What to produce:
Your answer should be a number only: the count of lines in the following entries that contain "height".

Given data:
--- START ---

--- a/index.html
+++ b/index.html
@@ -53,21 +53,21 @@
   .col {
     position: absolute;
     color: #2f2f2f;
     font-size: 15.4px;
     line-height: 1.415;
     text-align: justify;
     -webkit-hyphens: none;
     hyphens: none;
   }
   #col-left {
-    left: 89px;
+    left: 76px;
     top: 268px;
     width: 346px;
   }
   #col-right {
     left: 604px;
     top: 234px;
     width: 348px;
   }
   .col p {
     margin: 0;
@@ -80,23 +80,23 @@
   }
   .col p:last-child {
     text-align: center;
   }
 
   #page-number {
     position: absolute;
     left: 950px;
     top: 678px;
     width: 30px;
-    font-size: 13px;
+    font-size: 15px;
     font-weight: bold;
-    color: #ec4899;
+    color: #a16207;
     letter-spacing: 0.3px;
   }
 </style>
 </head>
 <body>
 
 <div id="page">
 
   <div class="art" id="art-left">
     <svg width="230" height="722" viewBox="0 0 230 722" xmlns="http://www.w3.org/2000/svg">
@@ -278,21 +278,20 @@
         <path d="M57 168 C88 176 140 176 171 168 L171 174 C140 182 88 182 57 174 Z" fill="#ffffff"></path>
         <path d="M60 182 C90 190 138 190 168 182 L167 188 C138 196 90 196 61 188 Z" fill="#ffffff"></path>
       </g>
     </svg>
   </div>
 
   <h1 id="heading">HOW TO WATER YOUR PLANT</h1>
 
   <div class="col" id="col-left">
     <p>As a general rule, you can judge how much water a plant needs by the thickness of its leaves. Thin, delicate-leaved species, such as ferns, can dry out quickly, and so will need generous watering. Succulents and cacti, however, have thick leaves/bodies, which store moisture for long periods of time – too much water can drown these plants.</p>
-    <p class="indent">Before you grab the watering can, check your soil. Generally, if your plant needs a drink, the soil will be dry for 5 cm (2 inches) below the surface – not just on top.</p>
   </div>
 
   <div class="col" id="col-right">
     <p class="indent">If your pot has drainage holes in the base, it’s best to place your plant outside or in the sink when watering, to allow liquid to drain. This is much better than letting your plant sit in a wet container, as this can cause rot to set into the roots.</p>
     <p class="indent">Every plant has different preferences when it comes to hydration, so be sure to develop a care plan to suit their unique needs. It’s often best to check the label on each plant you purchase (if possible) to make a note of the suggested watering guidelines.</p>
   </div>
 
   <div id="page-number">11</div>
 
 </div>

--- END ---

Written answer:
2